◆ What is expected
How many lines below contain the word "size"? Reply solely with the number.

Items from a dataset:
***
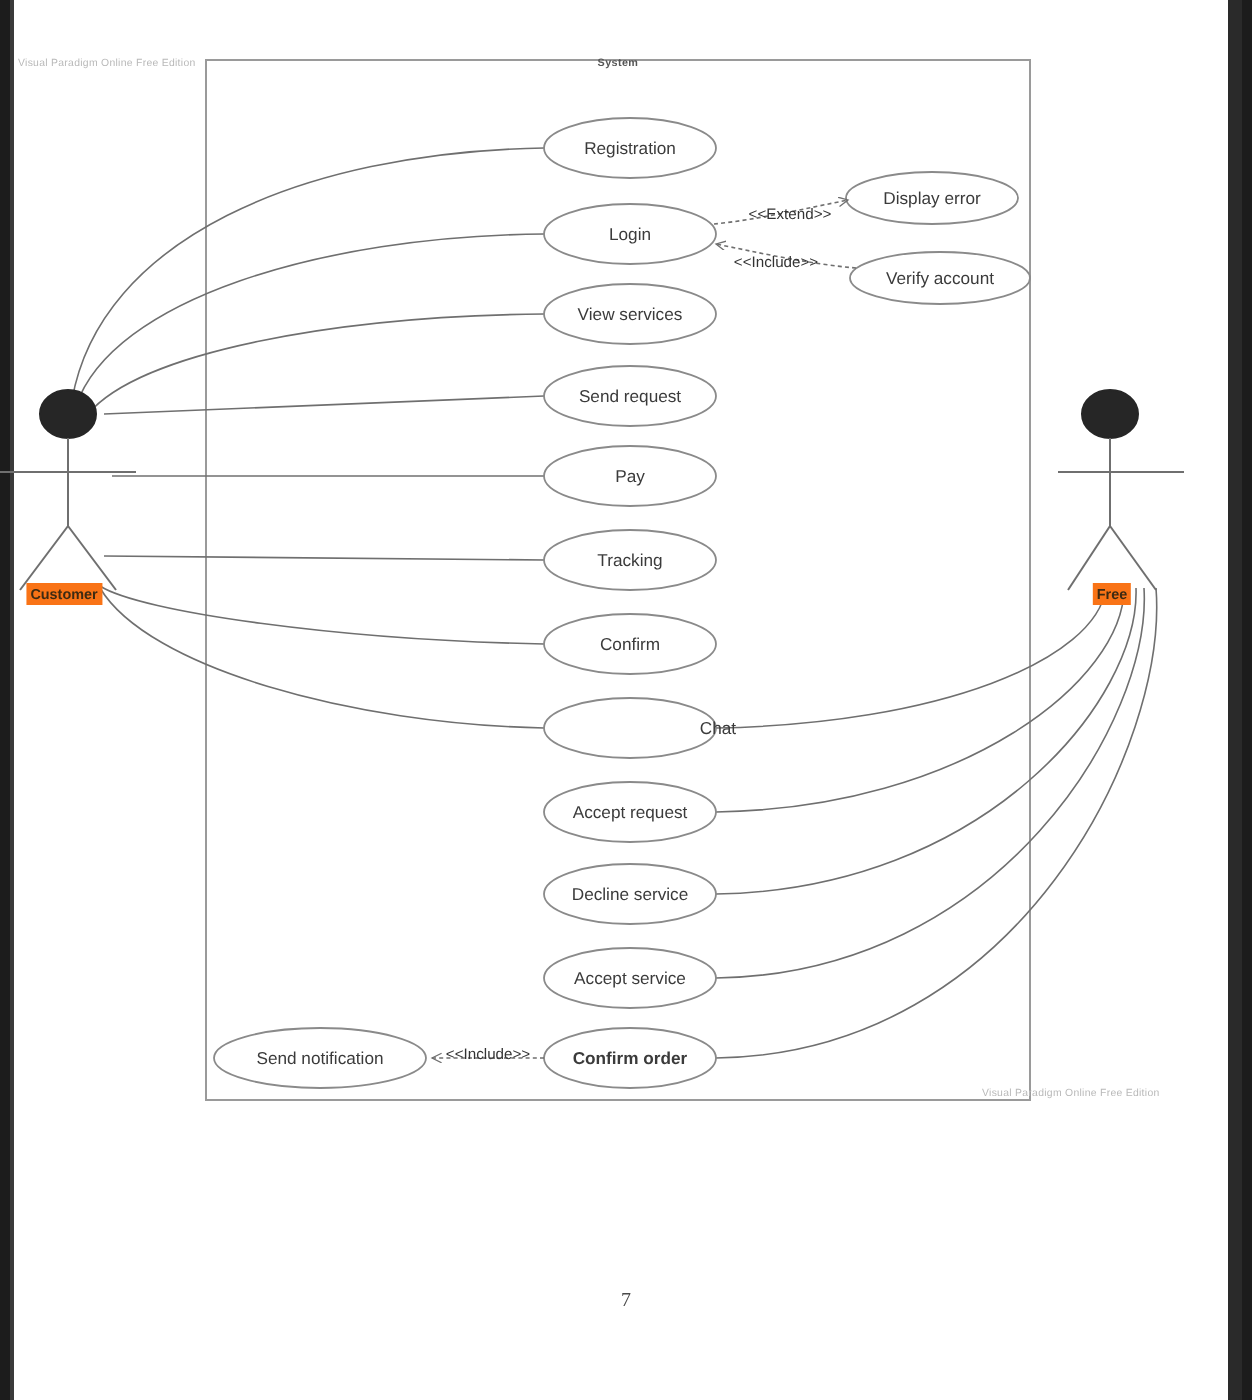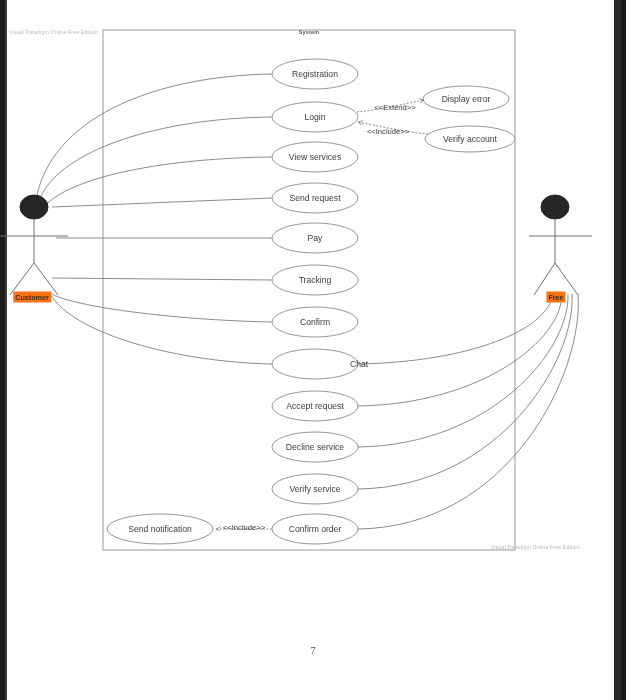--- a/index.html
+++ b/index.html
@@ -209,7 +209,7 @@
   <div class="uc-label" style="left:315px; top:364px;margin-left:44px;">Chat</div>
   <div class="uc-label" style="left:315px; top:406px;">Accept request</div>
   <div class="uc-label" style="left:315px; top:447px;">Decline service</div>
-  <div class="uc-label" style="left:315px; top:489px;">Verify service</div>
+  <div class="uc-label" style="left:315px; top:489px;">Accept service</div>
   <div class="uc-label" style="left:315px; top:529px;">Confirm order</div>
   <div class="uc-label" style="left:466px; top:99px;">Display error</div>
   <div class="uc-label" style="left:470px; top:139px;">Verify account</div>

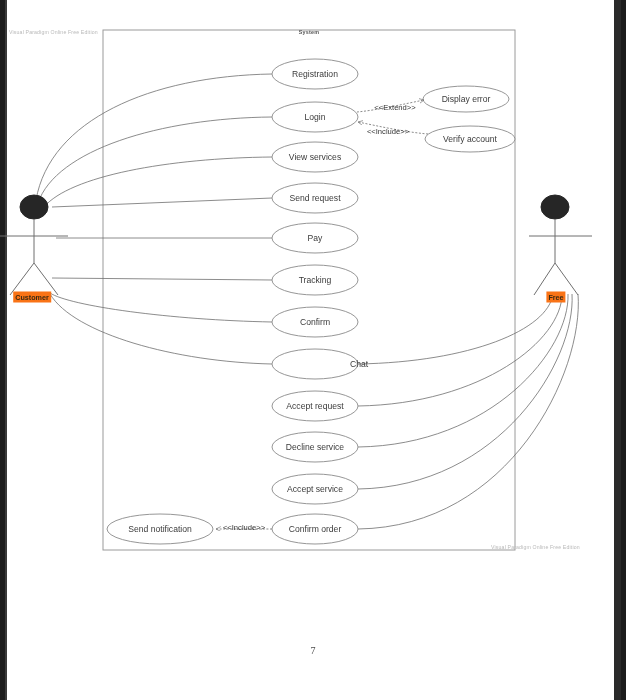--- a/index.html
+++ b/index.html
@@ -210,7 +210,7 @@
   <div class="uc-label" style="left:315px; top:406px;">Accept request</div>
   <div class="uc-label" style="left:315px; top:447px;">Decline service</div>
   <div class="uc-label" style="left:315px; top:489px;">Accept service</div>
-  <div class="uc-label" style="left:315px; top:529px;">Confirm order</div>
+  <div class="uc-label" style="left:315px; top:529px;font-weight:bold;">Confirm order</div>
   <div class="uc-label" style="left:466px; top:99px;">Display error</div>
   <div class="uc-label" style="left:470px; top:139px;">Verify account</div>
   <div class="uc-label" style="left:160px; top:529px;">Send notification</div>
***
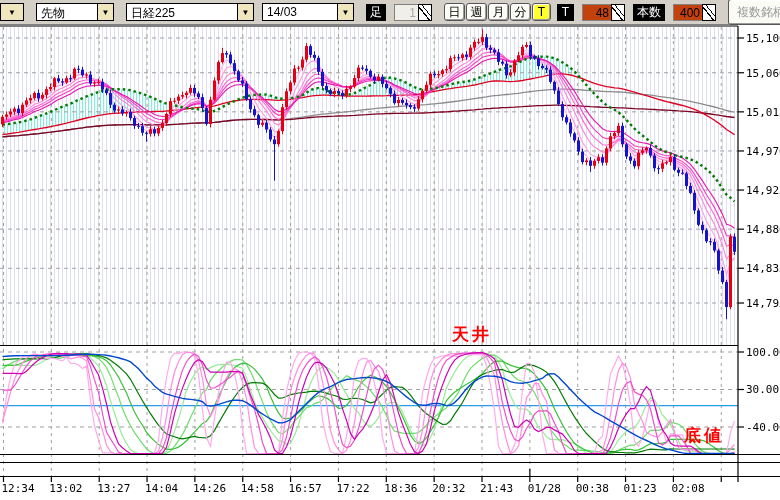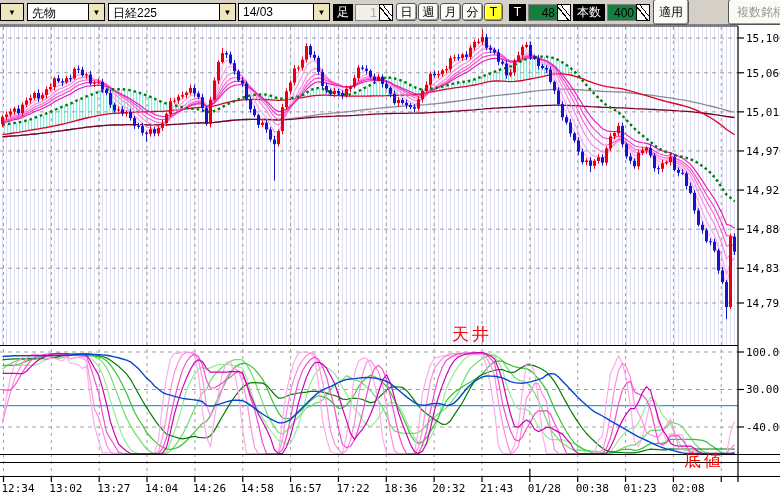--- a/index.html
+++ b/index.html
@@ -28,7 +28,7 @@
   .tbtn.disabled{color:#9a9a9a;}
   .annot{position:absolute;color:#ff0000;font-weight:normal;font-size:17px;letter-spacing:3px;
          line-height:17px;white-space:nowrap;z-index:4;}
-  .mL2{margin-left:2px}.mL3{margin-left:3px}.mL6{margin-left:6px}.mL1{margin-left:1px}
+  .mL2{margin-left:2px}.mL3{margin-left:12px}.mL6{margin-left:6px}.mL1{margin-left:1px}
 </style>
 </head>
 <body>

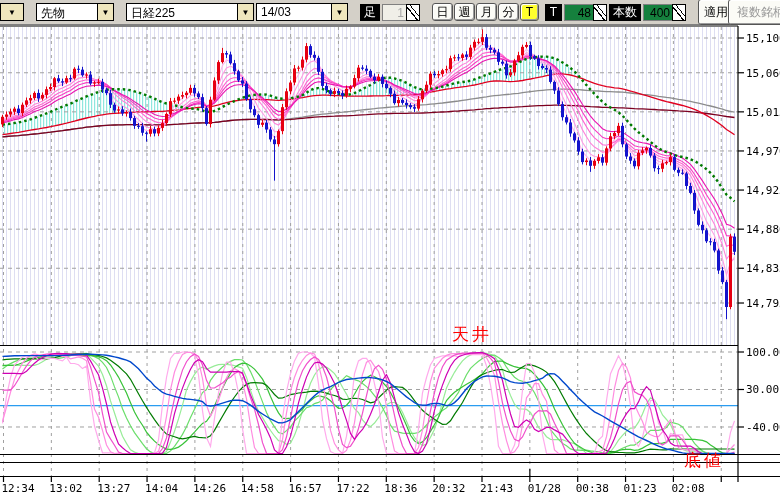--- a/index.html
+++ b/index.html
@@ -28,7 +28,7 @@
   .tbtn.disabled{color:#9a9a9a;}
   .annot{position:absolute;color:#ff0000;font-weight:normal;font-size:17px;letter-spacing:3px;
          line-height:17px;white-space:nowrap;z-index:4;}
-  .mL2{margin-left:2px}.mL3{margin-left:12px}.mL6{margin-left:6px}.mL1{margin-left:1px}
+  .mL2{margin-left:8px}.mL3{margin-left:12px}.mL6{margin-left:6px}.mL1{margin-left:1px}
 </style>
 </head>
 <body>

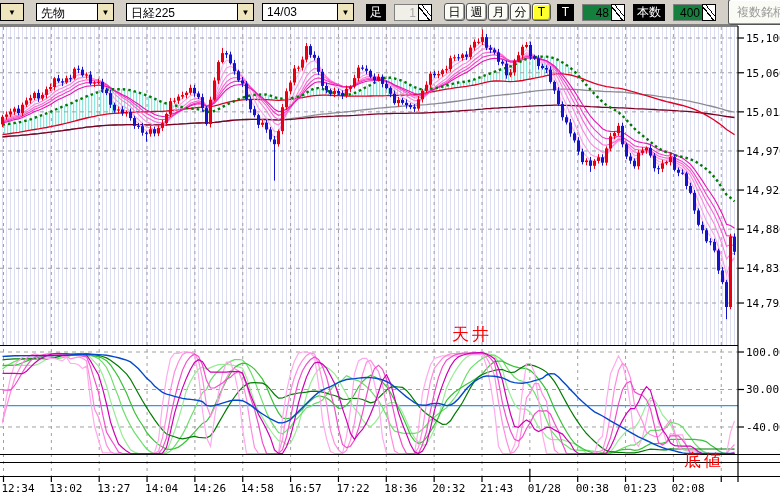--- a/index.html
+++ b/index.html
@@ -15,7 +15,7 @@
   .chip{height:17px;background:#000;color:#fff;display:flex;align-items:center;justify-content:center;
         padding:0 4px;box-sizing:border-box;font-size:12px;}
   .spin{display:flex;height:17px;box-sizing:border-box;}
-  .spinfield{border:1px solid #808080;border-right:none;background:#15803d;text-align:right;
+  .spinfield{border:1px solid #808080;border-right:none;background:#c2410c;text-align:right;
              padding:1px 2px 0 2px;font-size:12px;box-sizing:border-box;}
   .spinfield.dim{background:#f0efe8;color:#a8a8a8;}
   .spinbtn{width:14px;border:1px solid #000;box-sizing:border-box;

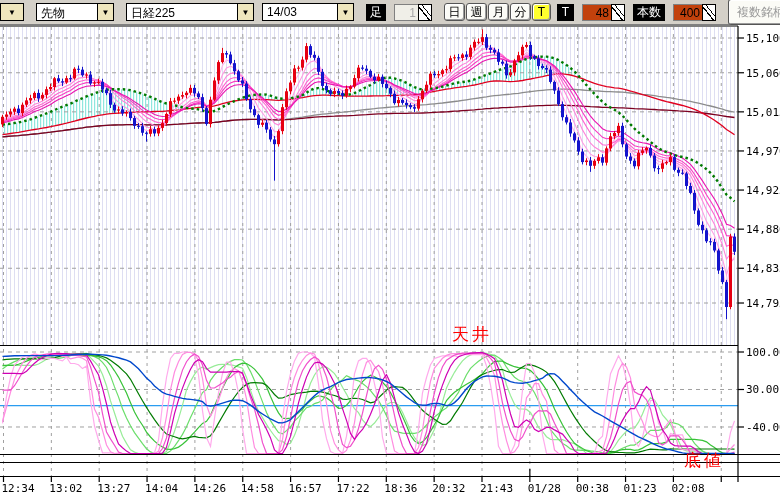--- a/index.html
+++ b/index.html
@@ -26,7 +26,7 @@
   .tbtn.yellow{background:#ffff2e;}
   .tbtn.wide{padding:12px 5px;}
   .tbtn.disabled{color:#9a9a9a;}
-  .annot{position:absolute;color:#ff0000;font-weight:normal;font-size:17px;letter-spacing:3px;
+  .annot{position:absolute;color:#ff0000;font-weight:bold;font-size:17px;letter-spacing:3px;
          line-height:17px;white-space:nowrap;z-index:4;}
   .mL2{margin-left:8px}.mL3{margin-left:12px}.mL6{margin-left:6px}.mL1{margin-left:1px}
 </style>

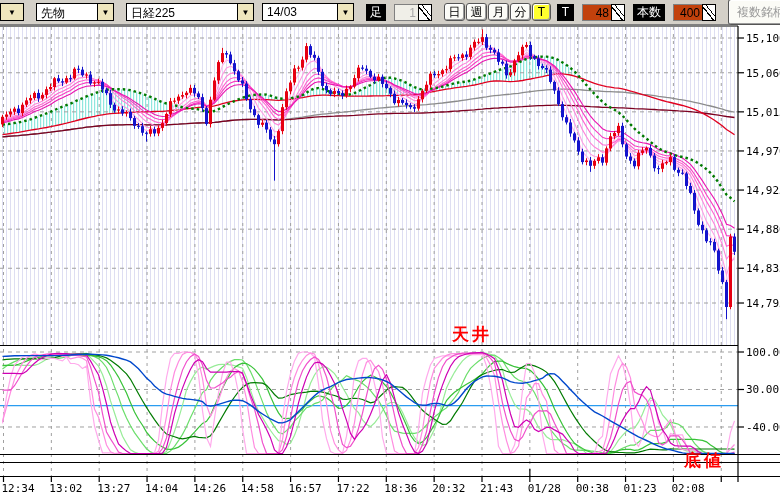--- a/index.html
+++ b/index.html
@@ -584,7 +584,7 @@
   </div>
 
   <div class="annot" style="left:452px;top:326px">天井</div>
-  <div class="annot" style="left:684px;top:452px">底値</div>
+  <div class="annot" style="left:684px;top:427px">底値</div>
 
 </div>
***
◆ Exercise result
6